_About this task_:
The string "files" may appear in lines of the data; report how many lines contain it, with no other output.

_Source material_:
========

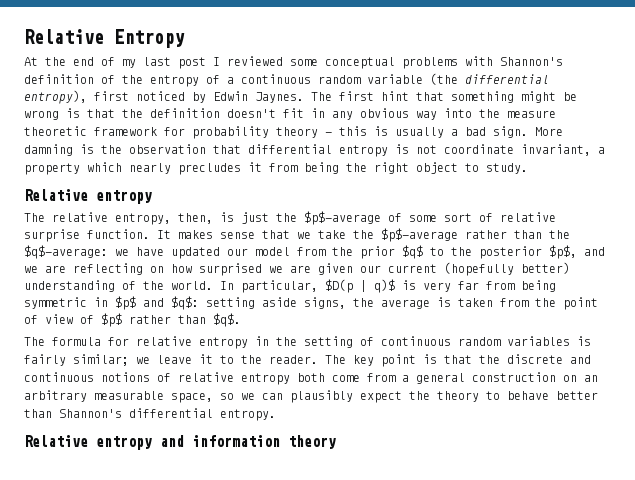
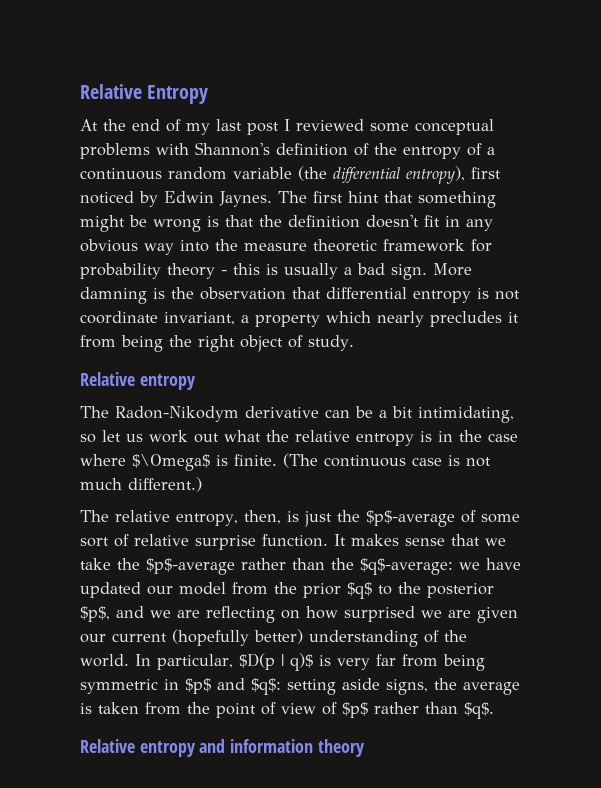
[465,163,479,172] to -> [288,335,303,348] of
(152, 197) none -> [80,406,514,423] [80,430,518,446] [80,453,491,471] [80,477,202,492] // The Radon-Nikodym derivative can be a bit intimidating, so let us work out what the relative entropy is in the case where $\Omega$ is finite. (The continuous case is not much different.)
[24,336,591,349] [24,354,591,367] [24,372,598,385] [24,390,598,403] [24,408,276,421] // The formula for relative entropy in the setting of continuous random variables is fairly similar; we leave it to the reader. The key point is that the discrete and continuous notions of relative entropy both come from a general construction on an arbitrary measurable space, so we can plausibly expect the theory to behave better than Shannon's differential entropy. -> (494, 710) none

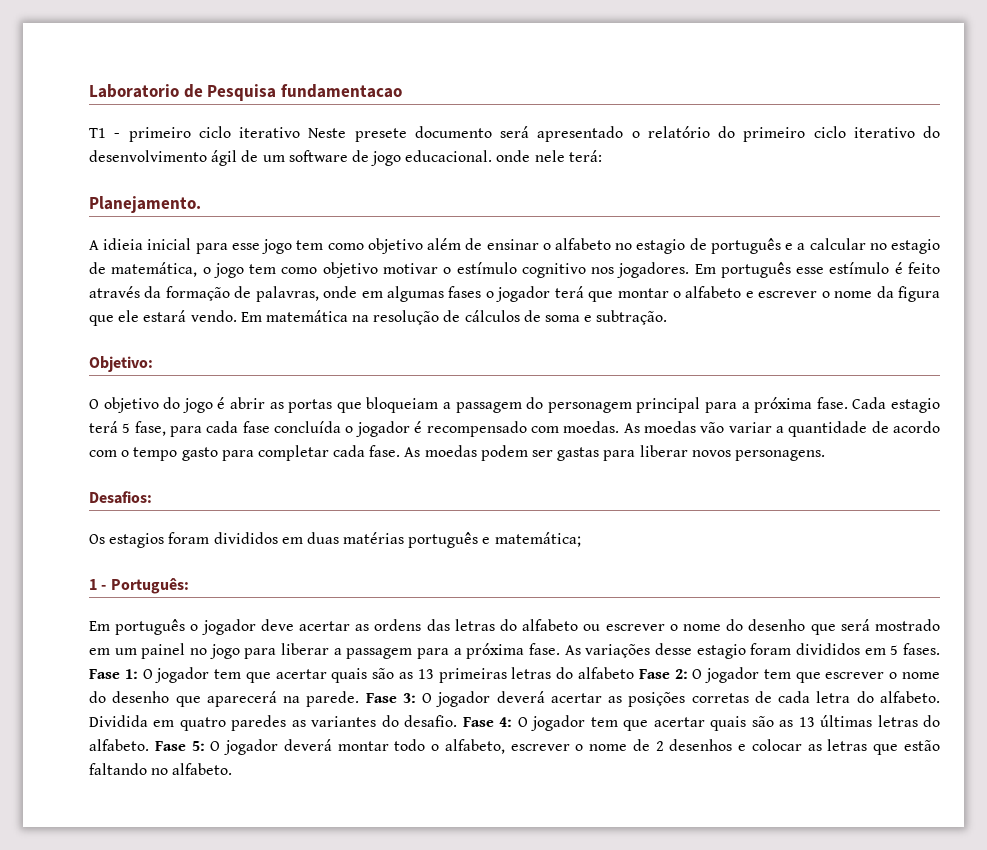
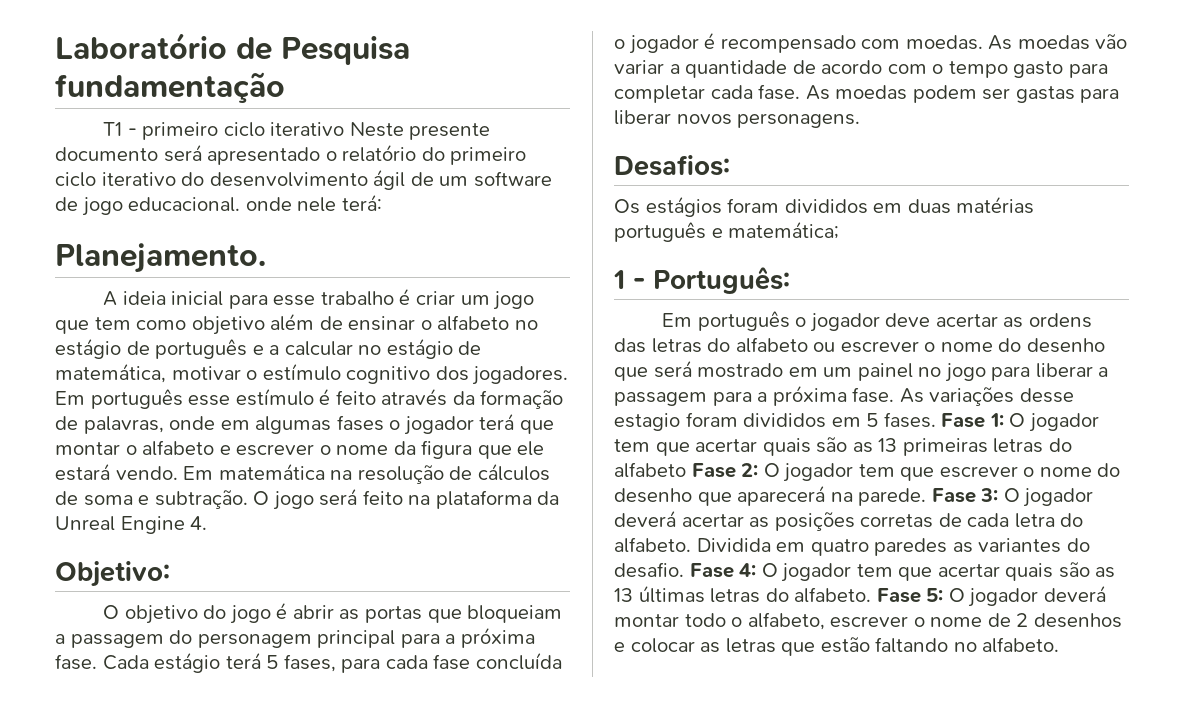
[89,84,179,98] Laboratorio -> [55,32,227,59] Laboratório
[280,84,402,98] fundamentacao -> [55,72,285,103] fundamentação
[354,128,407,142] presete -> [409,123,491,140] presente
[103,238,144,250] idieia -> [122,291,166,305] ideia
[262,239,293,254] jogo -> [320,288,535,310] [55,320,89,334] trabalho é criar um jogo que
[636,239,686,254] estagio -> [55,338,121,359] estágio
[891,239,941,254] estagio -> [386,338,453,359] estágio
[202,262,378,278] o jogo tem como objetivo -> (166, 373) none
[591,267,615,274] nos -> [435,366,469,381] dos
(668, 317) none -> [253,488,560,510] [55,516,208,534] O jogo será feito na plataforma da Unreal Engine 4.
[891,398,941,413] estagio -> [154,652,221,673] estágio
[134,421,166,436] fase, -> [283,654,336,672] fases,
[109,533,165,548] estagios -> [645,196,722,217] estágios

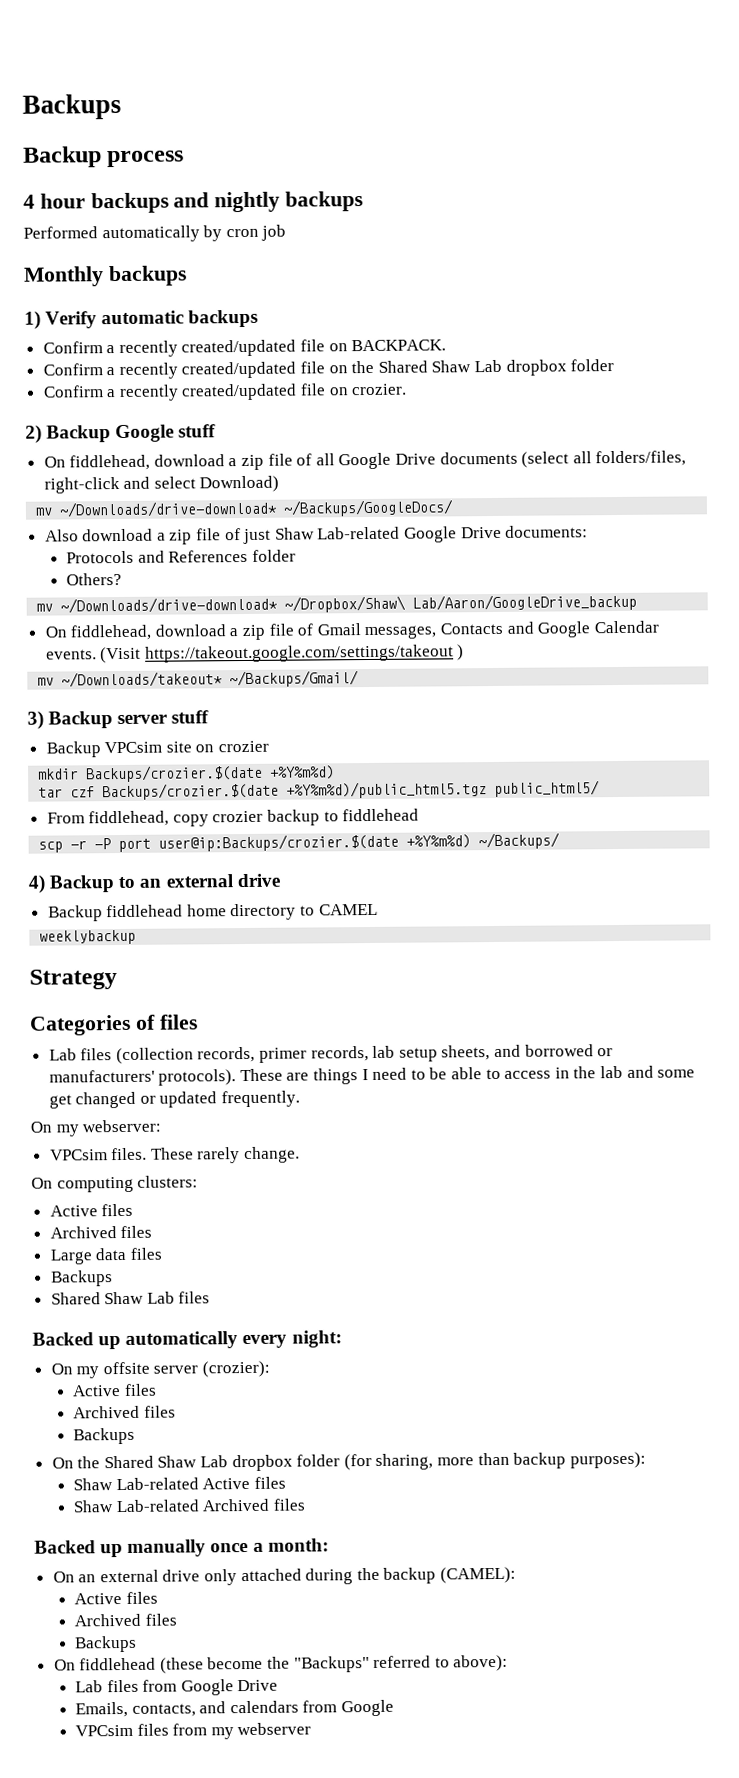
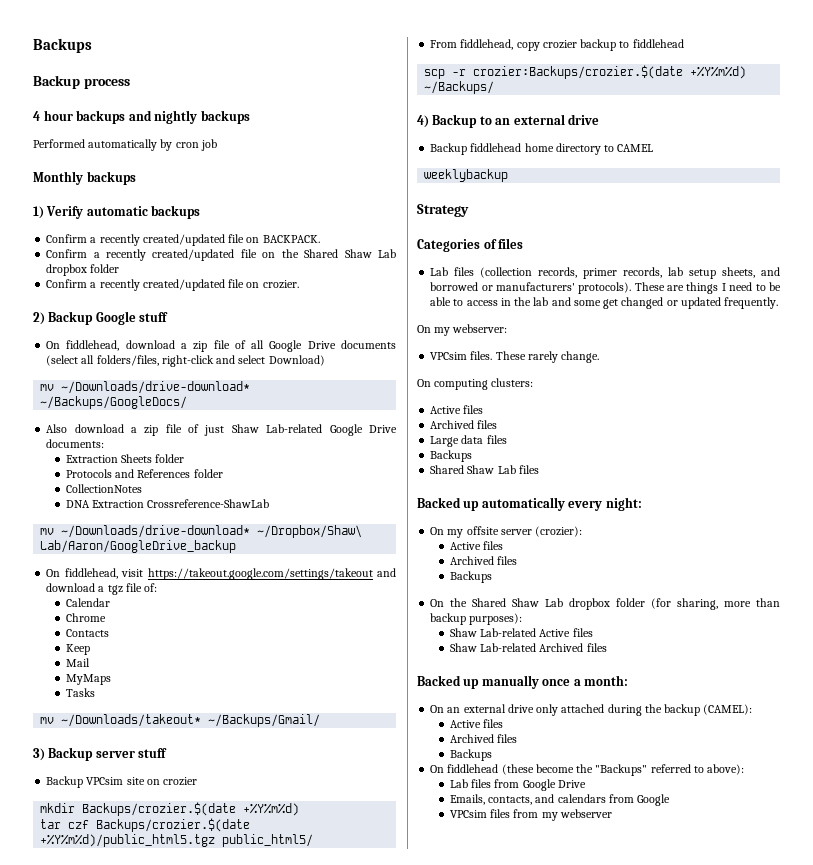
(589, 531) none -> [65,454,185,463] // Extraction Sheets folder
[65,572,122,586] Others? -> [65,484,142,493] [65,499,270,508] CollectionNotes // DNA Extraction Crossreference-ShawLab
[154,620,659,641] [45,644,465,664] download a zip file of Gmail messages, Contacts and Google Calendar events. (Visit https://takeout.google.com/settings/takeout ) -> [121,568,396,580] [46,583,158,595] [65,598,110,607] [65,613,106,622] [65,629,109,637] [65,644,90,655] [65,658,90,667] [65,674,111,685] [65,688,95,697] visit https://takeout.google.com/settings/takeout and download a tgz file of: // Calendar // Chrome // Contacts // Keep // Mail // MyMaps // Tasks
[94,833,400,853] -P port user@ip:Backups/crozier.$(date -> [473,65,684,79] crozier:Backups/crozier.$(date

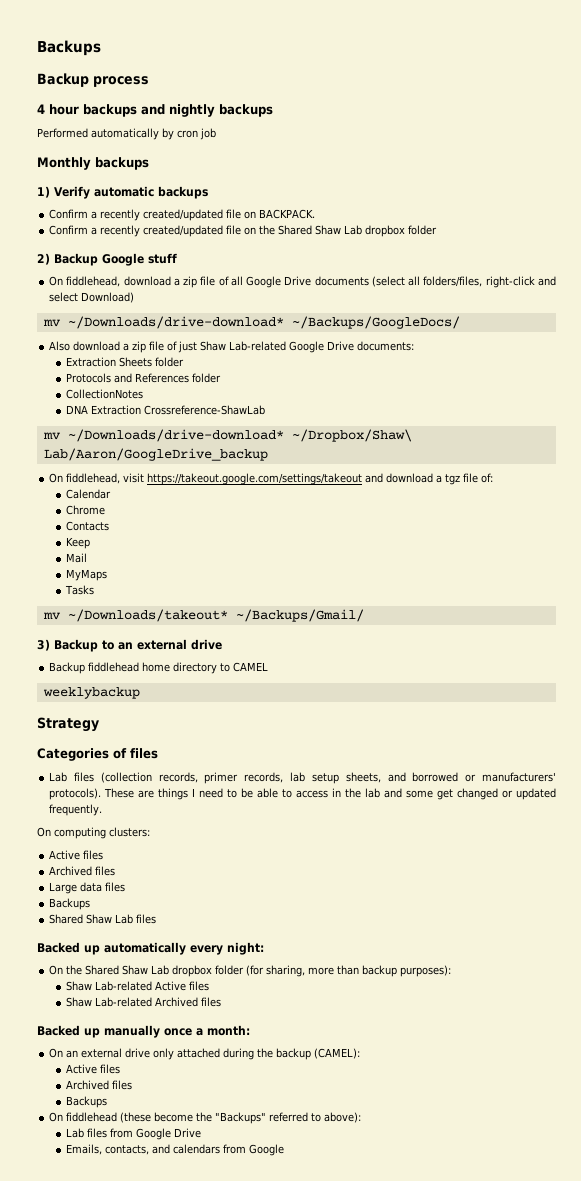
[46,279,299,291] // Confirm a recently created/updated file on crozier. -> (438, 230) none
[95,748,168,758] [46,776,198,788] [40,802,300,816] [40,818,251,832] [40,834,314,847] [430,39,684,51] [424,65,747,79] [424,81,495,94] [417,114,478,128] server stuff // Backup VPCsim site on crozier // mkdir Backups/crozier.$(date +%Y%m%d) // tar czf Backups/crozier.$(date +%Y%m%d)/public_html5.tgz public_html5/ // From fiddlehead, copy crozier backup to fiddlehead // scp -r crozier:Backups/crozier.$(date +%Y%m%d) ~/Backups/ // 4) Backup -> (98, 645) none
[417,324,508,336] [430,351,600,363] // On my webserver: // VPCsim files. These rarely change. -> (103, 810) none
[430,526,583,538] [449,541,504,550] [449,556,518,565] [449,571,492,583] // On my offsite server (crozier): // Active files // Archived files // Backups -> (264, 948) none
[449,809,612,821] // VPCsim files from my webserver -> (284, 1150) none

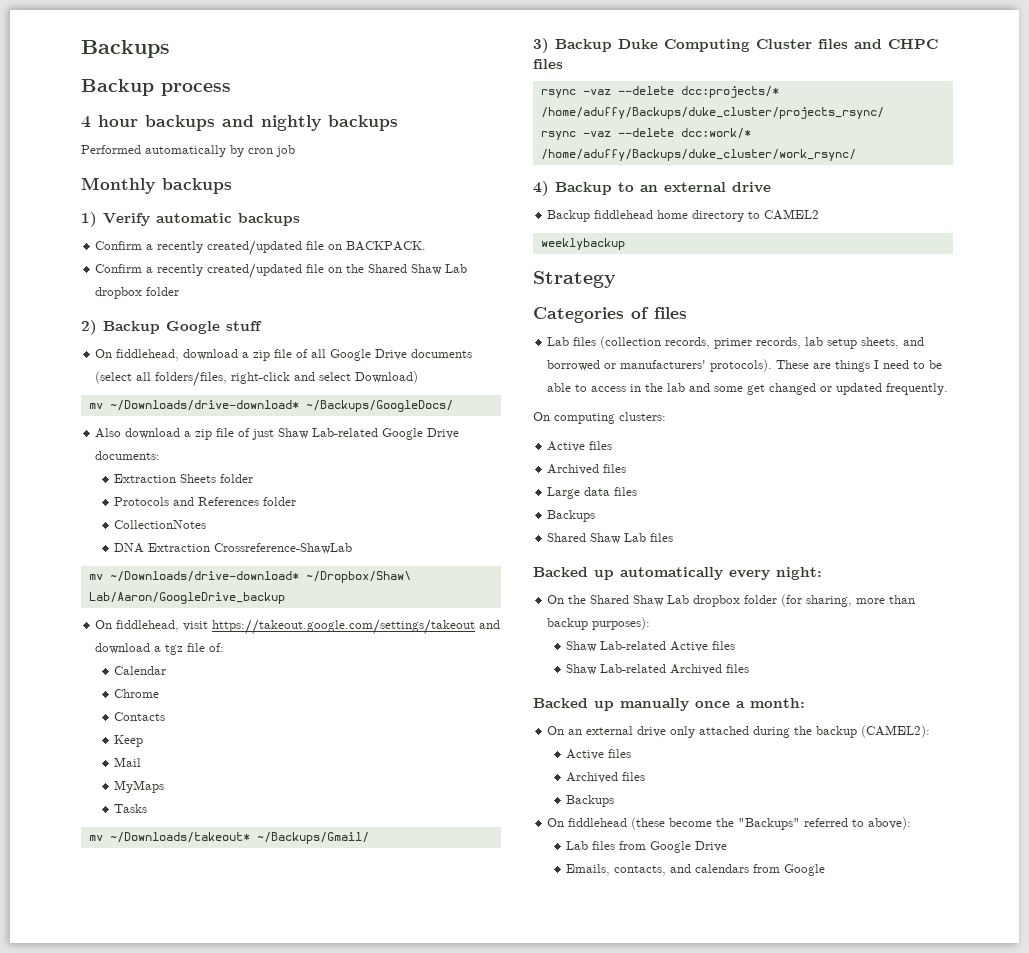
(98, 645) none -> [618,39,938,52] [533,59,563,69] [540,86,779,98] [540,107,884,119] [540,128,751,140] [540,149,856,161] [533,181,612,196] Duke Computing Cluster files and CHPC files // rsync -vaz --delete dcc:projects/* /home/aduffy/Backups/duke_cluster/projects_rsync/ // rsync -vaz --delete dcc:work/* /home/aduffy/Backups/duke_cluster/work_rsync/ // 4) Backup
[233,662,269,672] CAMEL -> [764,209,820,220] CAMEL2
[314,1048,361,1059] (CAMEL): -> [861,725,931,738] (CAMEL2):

========

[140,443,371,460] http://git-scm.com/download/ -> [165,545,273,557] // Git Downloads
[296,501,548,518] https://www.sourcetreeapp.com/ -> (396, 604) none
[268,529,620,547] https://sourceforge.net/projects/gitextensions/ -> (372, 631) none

========

_Exercise result_:
4